Automation-assisted cervical screening via Pap smear or liquid-based cytology (LBC) is a highly effective cell imaging based cancer detection tool, where cells are partitioned into "abnormal" and "normal" categories. However, the success of most traditional classification methods relies on the presence of accurate cell segmentations. Despite sixty years of research in this field, accurate segmentation remains a challenge in the presence of cell clusters and pathologies. Moreover, previous classification methods are only built upon the extraction of hand-crafted features, such as morphology and texture. This paper addresses these limitations by proposing a method to directly classify cervical cells - without prior segmentation - based on deep features, using convolutional neural networks (ConvNets). First, the ConvNet is pre-trained on a natural image dataset. It is subsequently fine-tuned on a cervical cell dataset consisting of adaptively re-sampled image patches coarsely centered on the nuclei. In the testing phase, aggregation is used to average the prediction scores of a similar set of image patches.
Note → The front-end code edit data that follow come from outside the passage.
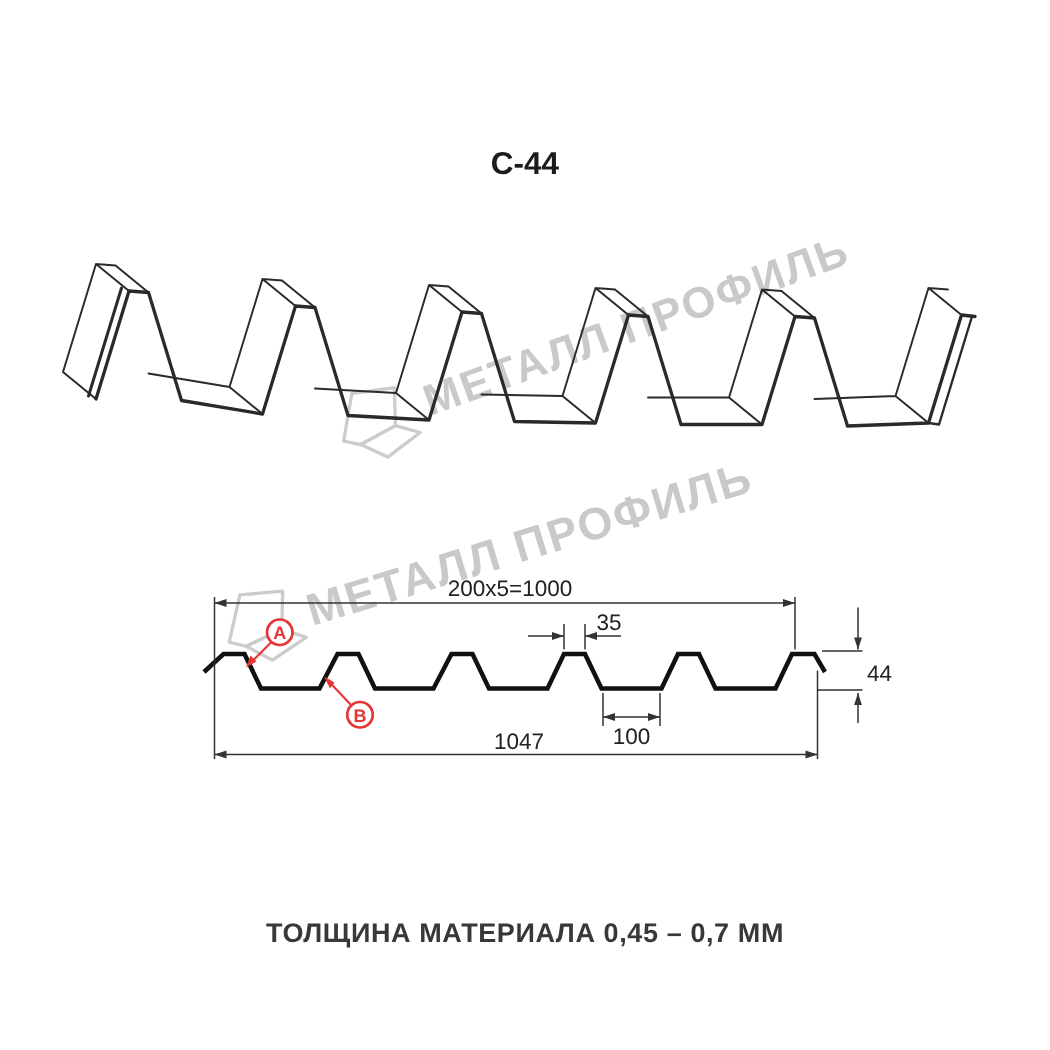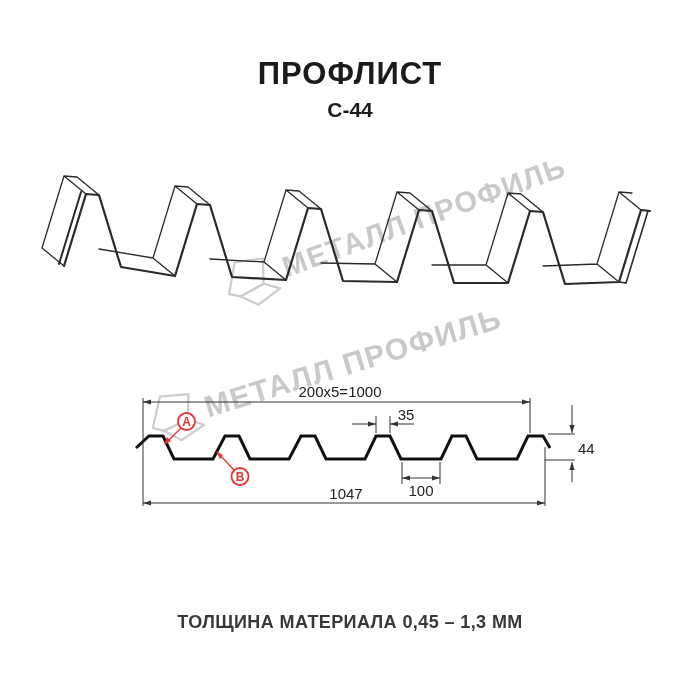--- a/index.html
+++ b/index.html
@@ -29,7 +29,6 @@
 
 <div id="stage">
 
-  <div class="title">ПРОФЛИСТ</div>
   <div class="subtitle">С-44</div>
 
   <svg width="700" height="700" viewBox="0 0 700 700">

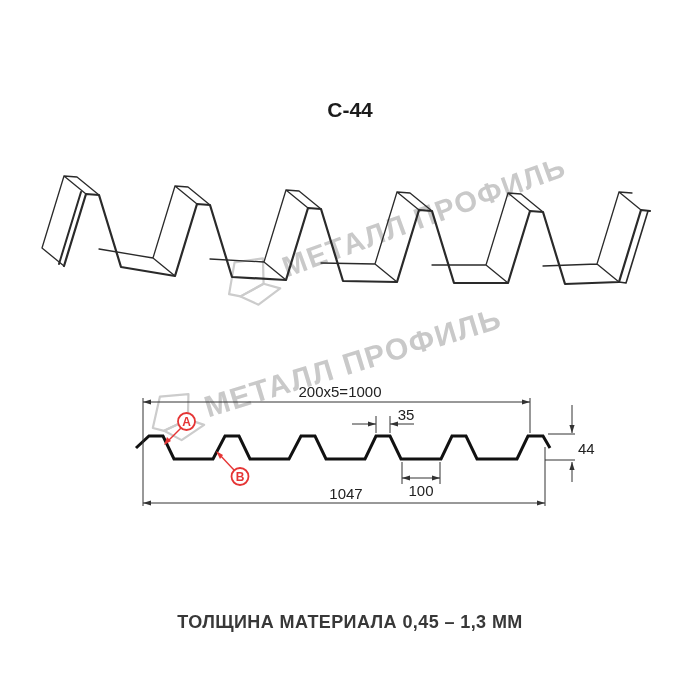--- a/index.html
+++ b/index.html
@@ -117,7 +117,7 @@
     </g>
   </svg>
 
-  <div class="footer">ТОЛЩИНА МАТЕРИАЛА 0,45 – 1,3 ММ</div>
+  <div class="footer">ТОЛЩИНА МАТЕРИАЛА 0,45 – 0,7 ММ</div>
 </div>
 
 </body></html>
The proposed method is evaluated on both Pap smear and LBC datasets. Results show that our method outperforms previous algorithms in classification accuracy (98.3%), area under the curve (AUC) (0.99) values, and especially specificity (98.3%), when applied to the Herlev benchmark Pap smear dataset and evaluated using five-fold cross-validation. Similar superior performances are also achieved on the HEMLBC (H&E stained manual LBC) dataset. Our method is promising for the development of automation-assisted reading systems in primary cervical screening.